Krzysiek & Krecik Baltic Tour 2013 to tour charytatywny, który ma na celu zainteresowanie ludzi Bartkiem Zaczkiem – siedmiolatkiem cierpiącym na zespół chorób neurologicznych i zebranie środków na jego leczenie oraz wózek inwalidzki.
BARTEK" FOKA"
Bartek urodził się w 37 tygodniu ciąży zakończonej cesarskim cięciem, 10 maja 2006 r. Ciąża z komplikacjami. Pierwsze niepokojące objawy pojawiły się, kiedy miał ok. 5 miesięcy. Mniej więcej od tego czasu jest rehabilitowany. Nie ma postawionej stuprocentowej diagnozy. Według orzeczenia lekarzy jest to encefalopatia niepostępująca.
Na chwilę obecną Bartek nie jest w żadnym stopniu samodzielny. Nie mówi, nie rozumie i nie wykonuje większości poleceń z dnia codziennego. Jest ubierany i karmiony przez rodziców. Posadzony siedzi, leżąc próbuje dźwigać się do siadania. Wypracował sobie swój sposób poruszania, ale ma jeszcze duże problemy z równowagą. Nie ma odruchów obronnych, upada całym sobą. Ma obniżone napięcie mięśniowe. Rozpoznaje osoby z najbliższego otoczenia, a po jego gestach i zachowaniach można określić jego niektóre potrzeby. Jego rozwój intelektualny jest bardzo opóźniony, ma nadwrażliwość słuchową oraz problemy ortopedyczne. Dodatkowo jest na diecie bezglutenowej, bezbiałkowej i bezcukrowej.

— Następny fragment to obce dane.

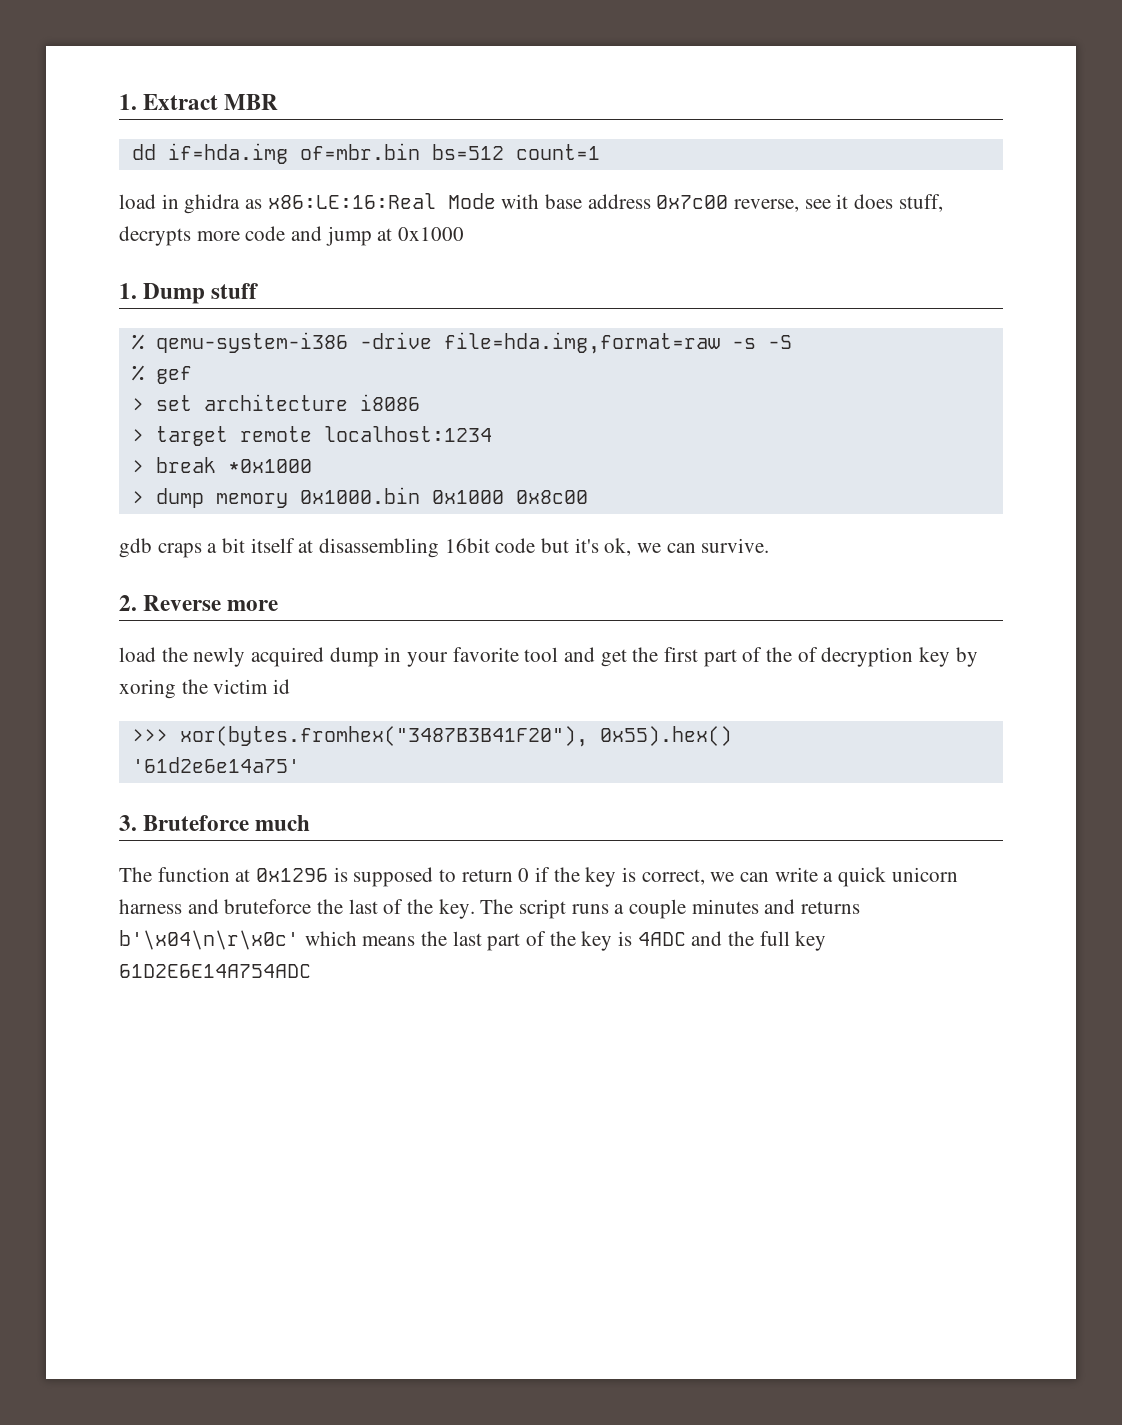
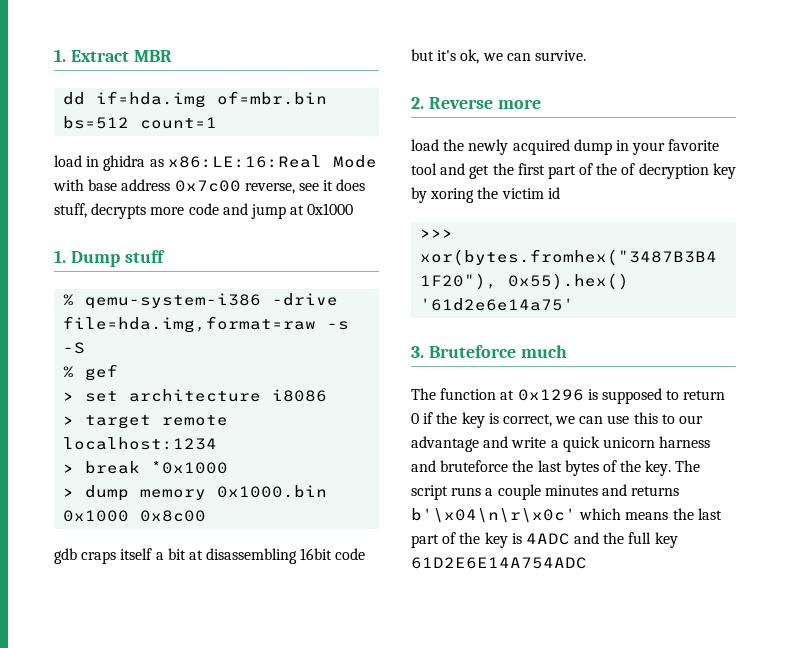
- gdb craps a bit itself at disassembling 16bit code but it's ok, we can survive.
+ gdb craps itself a bit at disassembling 16bit code but it's ok, we can survive.
- The function at 0x1296 is supposed to return 0 if the key is correct, we can write a quick unicorn harness and bruteforce the last of the key.
+ The function at 0x1296 is supposed to return 0 if the key is correct, we can use this to our advantage and write a quick unicorn harness and bruteforce the last bytes of the key.

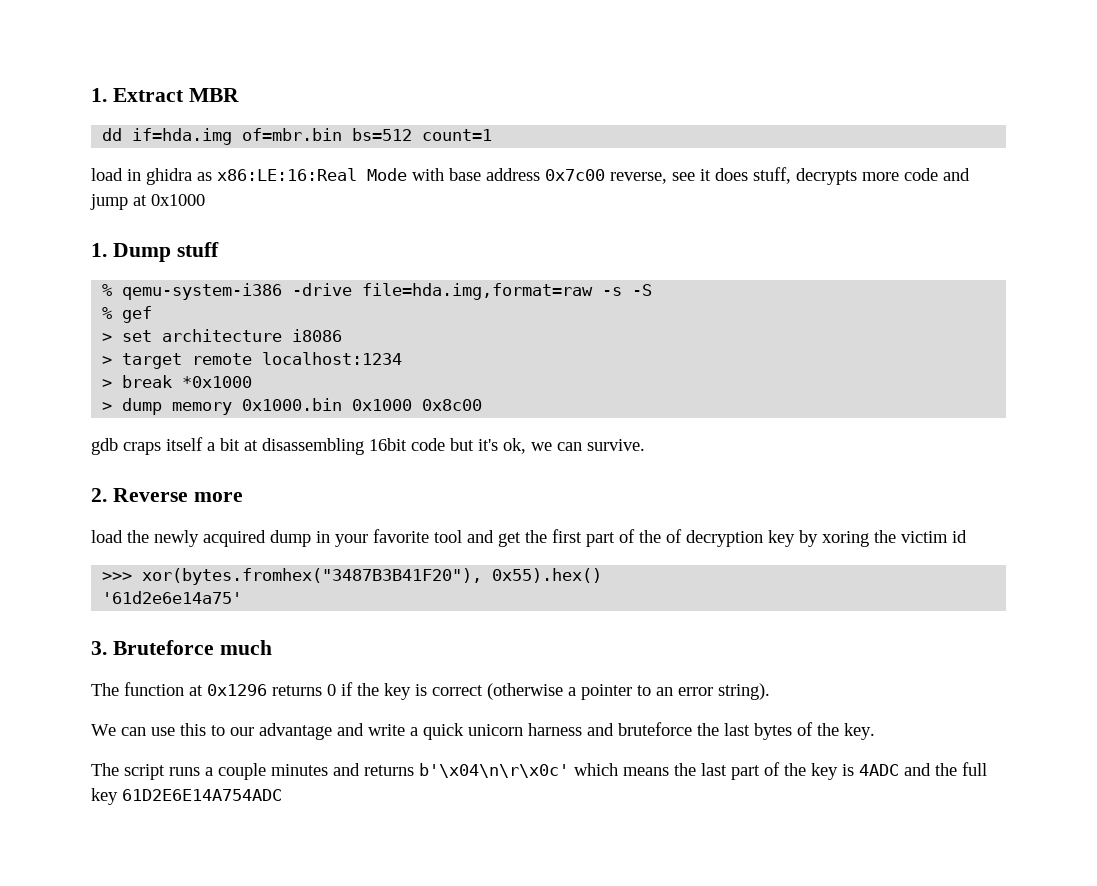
- The function at 0x1296 is supposed to return 0 if the key is correct, we can use this to our advantage and write a quick unicorn harness and bruteforce the last bytes of the key. The script runs a couple minutes and returns b'\x04\n\r\x0c' which means the last part of the key is 4ADC and the full key 61D2E6E14A754ADC
+ The function at 0x1296 returns 0 if the key is correct (otherwise a pointer to an error string).
+ We can use this to our advantage and write a quick unicorn harness and bruteforce the last bytes of the key.
+ The script runs a couple minutes and returns b'\x04\n\r\x0c' which means the last part of the key is 4ADC and the full key 61D2E6E14A754ADC

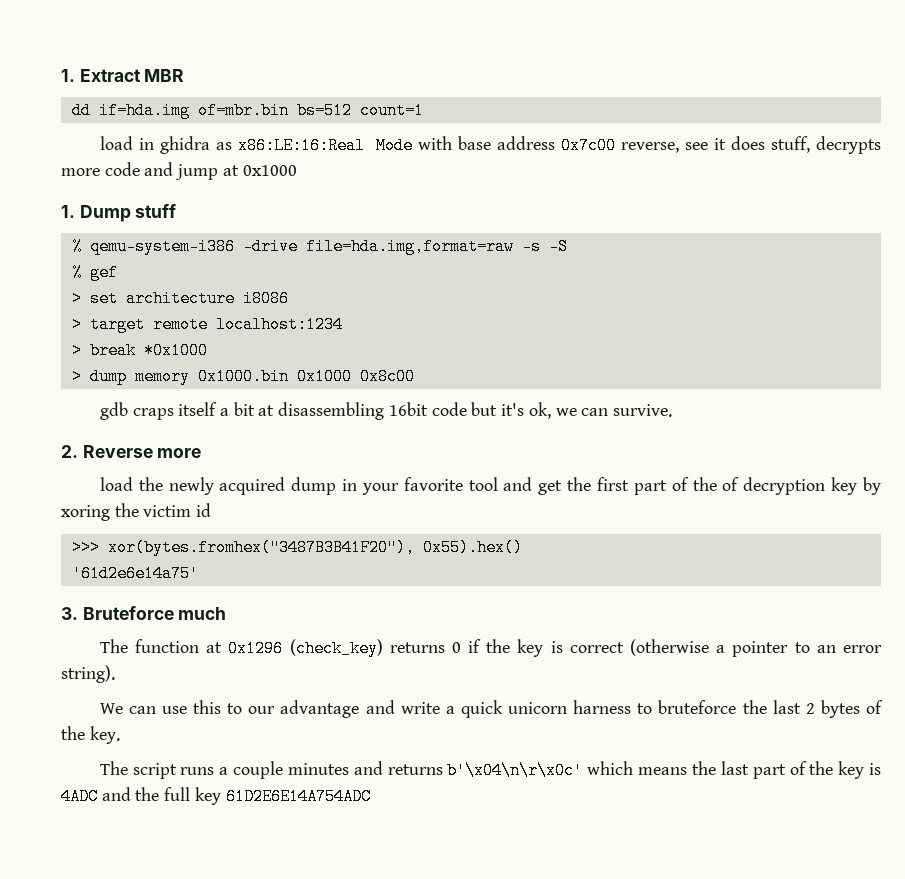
- The function at 0x1296 returns 0 if the key is correct (otherwise a pointer to an error string).
+ The function at 0x1296 (check_key) returns 0 if the key is correct (otherwise a pointer to an error string).
- We can use this to our advantage and write a quick unicorn harness and bruteforce the last bytes of the key.
+ We can use this to our advantage and write a quick unicorn harness to bruteforce the last 2 bytes of the key.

Bartuś odbywa rehabilitację ruchową, głównie metodą NDT. Jakiś czas był rehabilitowany na kombinezonach kosmicznych. Ma indywidualny tok nauczania w domu z oligofrenopedagogiem. Ma zajęcia z neurologopedą i psychologiem. Ponadto ma terapię ręki, terapię SI, odbywa również zajęcia metodą Weroniki Sherborne, tempranę, neuro-odruchy twarzy. Zajęcia są refundowane tylko w części, pozostała cześć kwoty to prywatne środki rodziców i przyjaciół.
Tak naprawdę wszyscy mówią na niego „Foka”. Wszystko za sprawą sposobu, w jaki wyraża swoją radość, wygląda wtedy jak klaszcząca w łapki foka. Po krótkiej rozmowie z Agatą – mamą Bartka, kiedy to mogli przedstawić jej pomysł oraz poznać osobiście Bartka, Krzysiek i Krecik podjęli decyzję, że to będzie właśnie on.
JAK MOŻNA POMÓC?
- można pokonać z chłopakami kilka kilometrów każdego dnia - biegiem lub na rowerze
- można gorąco kibicować i wspierać chłopaków – 60 km biegiem to 1,5 maratonu - CODZIENNIE!
- można wspomóc chłopaków w noclegach udostępniając chociażby miejsc pod namiot
- ale przede wszystkim, można wpłacić kwotę dla Bartka na konto fundacji:
FUNDACJA DZIECIOM „ZDĄŻYĆ Z POMOCĄ”
ul. Łomiańska 5, 01-685 Warszawa
Bank BPH SA 61 1060 0076 0000 3310 0018 2660
W tytule: nr 19679 Zaczek Bartłomiej – darowizna na pomoc i ochronę zdrowia
PLAN NA PRZYSZŁoŚĆ:
O celach na kolejny rok mówią z ogromnym zapałem: „Jeśli ukończymy w tym roku Baltic Tour zgodnie z planem, to mamy już dogadany w pracy 2-tygodniowy urlop w przyszłe wakacje i będziemy mogli przebiec całą Polskę wzdłuż, z Jastrzębiej Góry na północy na szczyt Opołonek w Bieszczadach na południu, ok. 950 km, lub w poprzek, z zakola Odry koło miejscowości Osinów Dolny na zachodzie do zakola Bugu, koło miejscowości Zosin, na wchodzie, ok. 850 km”.